(DATA EXTRACT):
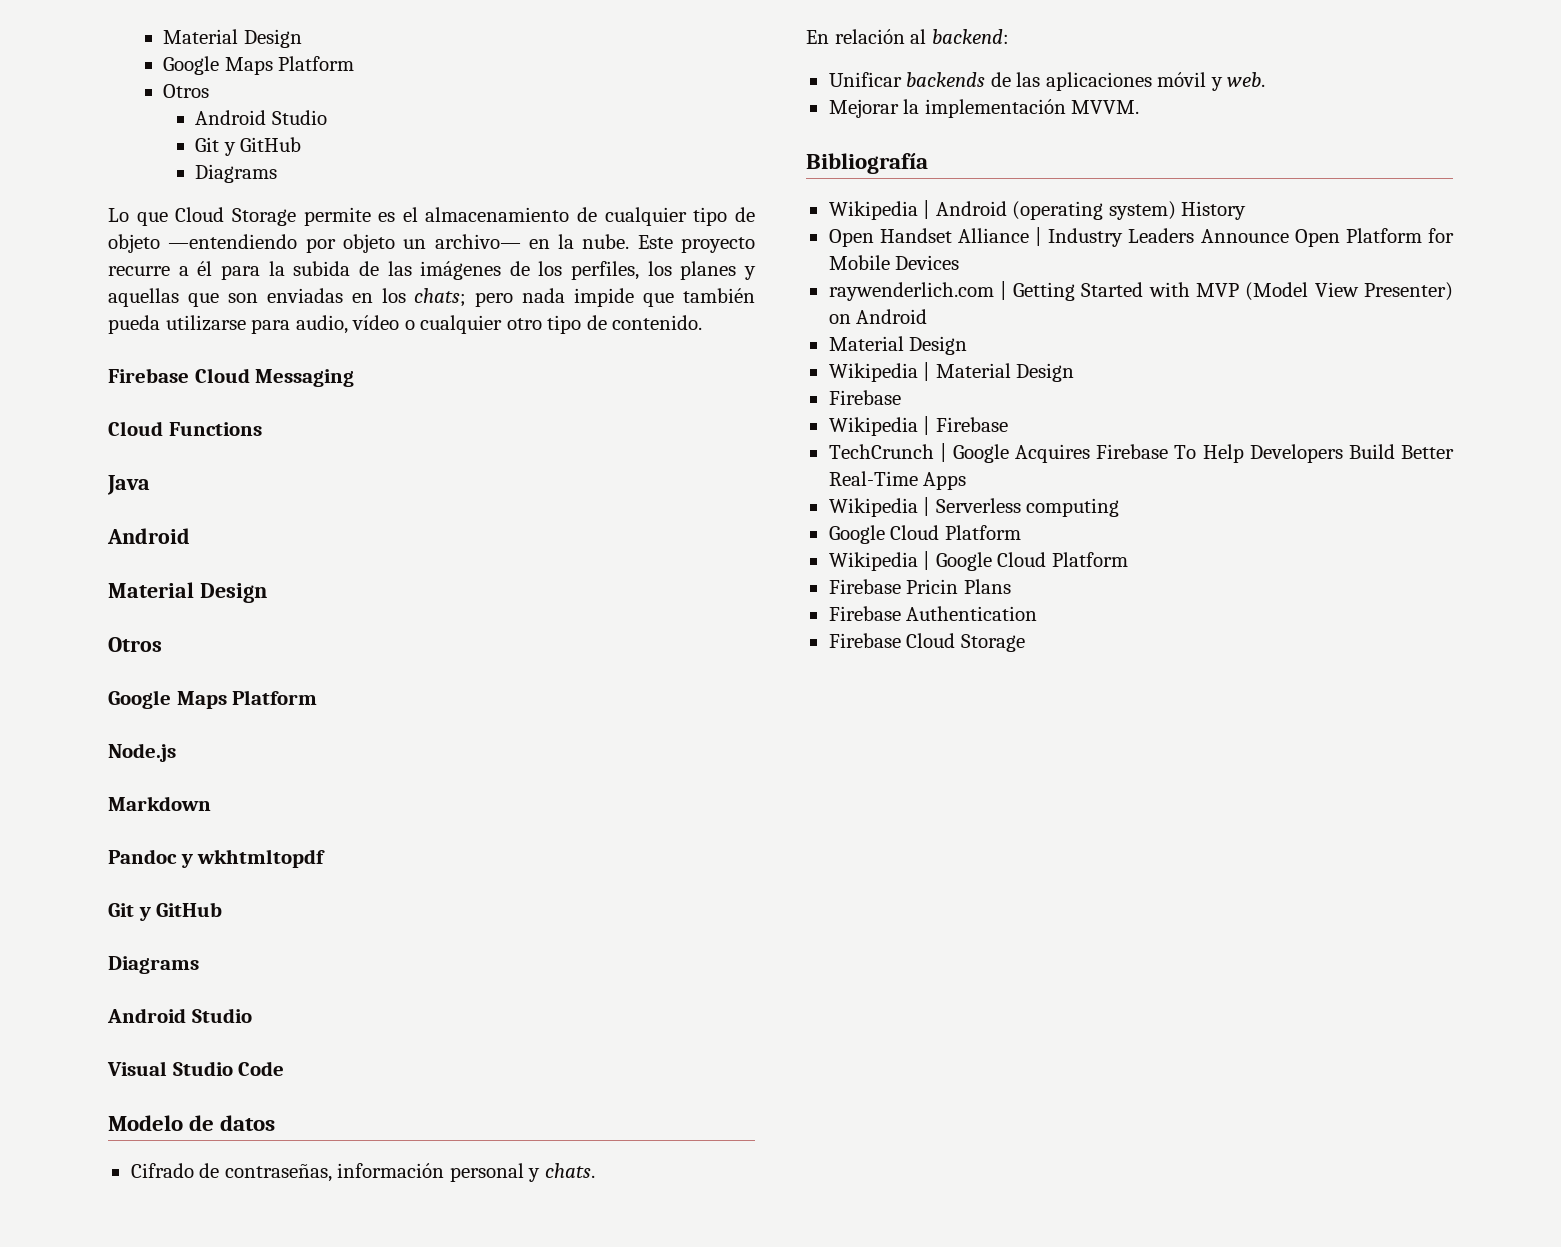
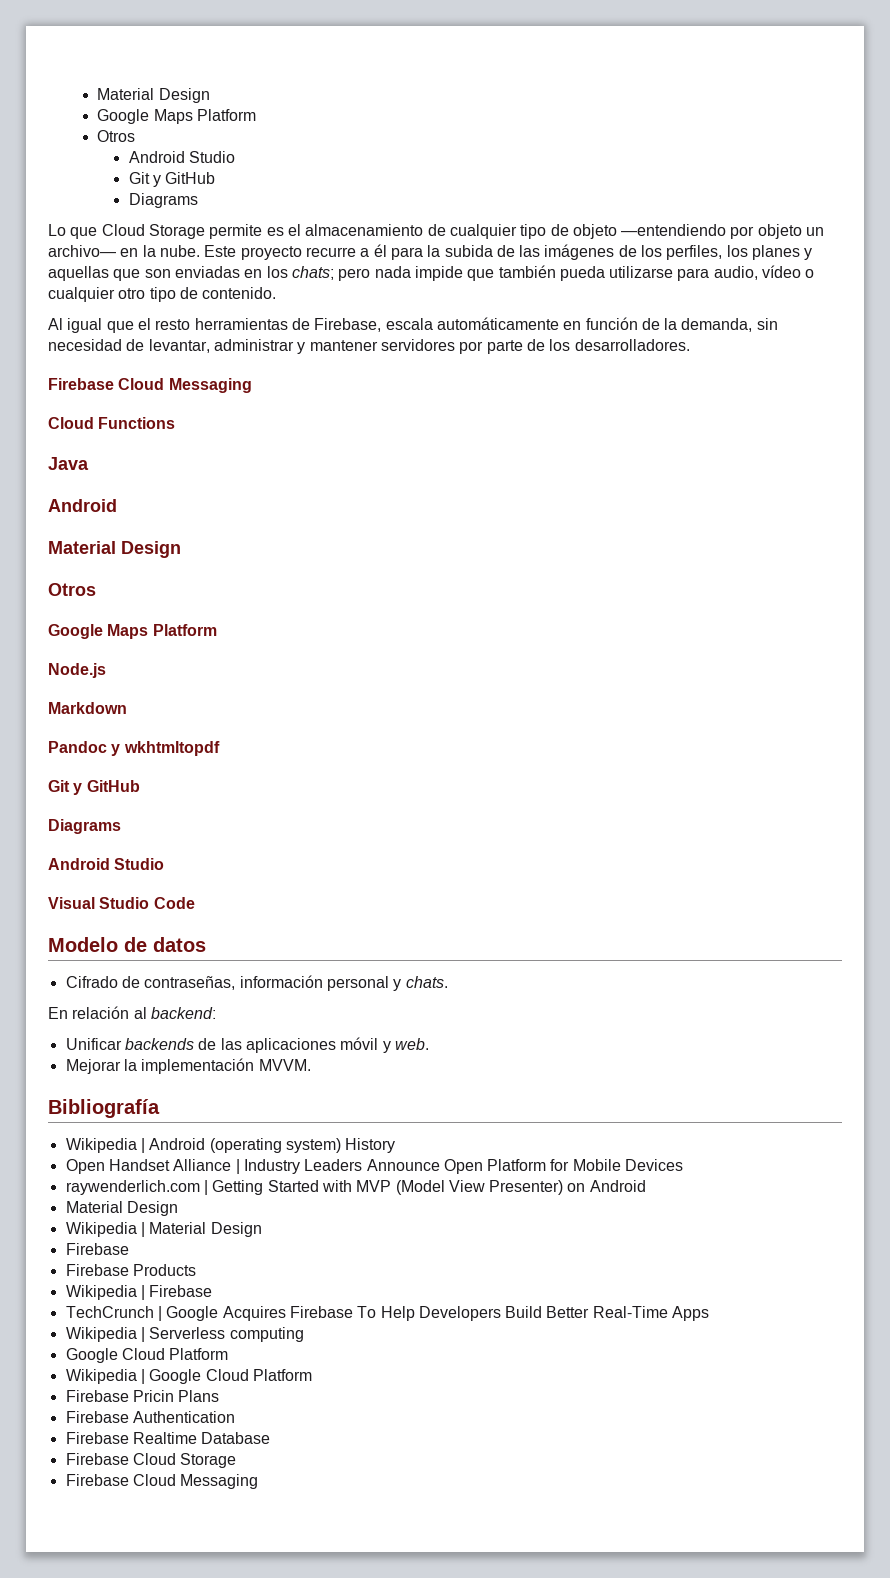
(703, 322) none -> [48,317,778,333] [48,339,690,354] // Al igual que el resto herramientas de Firebase, escala automáticamente en función de la demanda, sin necesidad de levantar, administrar y mantener servidores por parte de los desarrolladores.
(901, 397) none -> [65,1264,196,1276] // Firebase Products
(1038, 613) none -> [65,1432,271,1444] // Firebase Realtime Database
(1025, 643) none -> [65,1474,259,1489] // Firebase Cloud Messaging

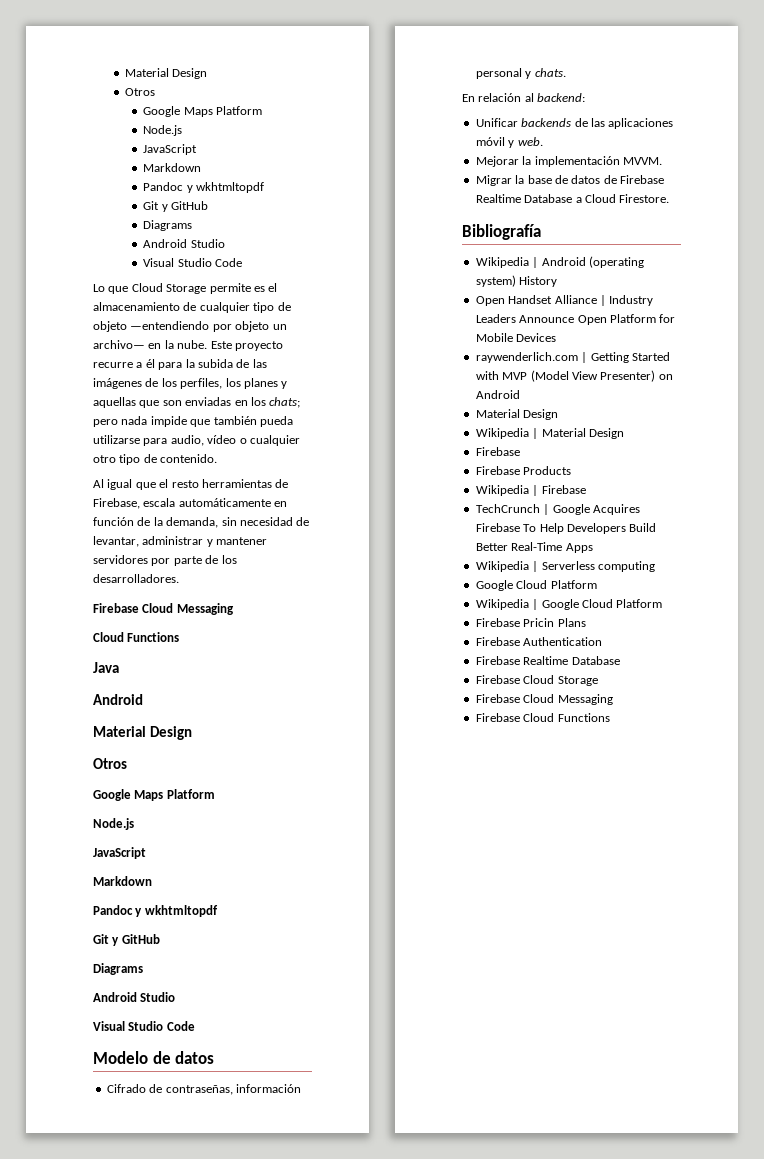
[97,88,210,103] [97,109,256,124] [97,130,136,142] [128,151,236,163] [128,172,216,187] [128,193,198,208] Material Design // Google Maps Platform // Otros // Android Studio // Git y GitHub // Diagrams -> [125,68,208,79] [125,88,156,96] [143,106,263,117] [143,125,183,136] [143,144,198,155] [143,163,202,172] [143,182,265,193] [143,201,209,212] [143,220,193,231] [143,239,225,248] [143,258,243,267] Material Design // Otros // Google Maps Platform // Node.js // JavaScript // Markdown // Pandoc y wkhtmltopdf // Git y GitHub // Diagrams // Android Studio // Visual Studio Code
(106, 670) none -> [93,847,146,859] // JavaScript
(311, 1065) none -> [475,175,664,186] [475,194,670,203] // Migrar la base de datos de Firebase Realtime Database a Cloud Firestore.
(259, 1481) none -> [475,713,610,722] // Firebase Cloud Functions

(PROBLEM):
Please go through the data above and copy each line containing the word "Cloud".

(PROBLEM SOLUTION):
(1025, 643) none -> [65,1474,259,1489] // Firebase Cloud Messaging
(311, 1065) none -> [475,175,664,186] [475,194,670,203] // Migrar la base de datos de Firebase Realtime Database a Cloud Firestore.
(259, 1481) none -> [475,713,610,722] // Firebase Cloud Functions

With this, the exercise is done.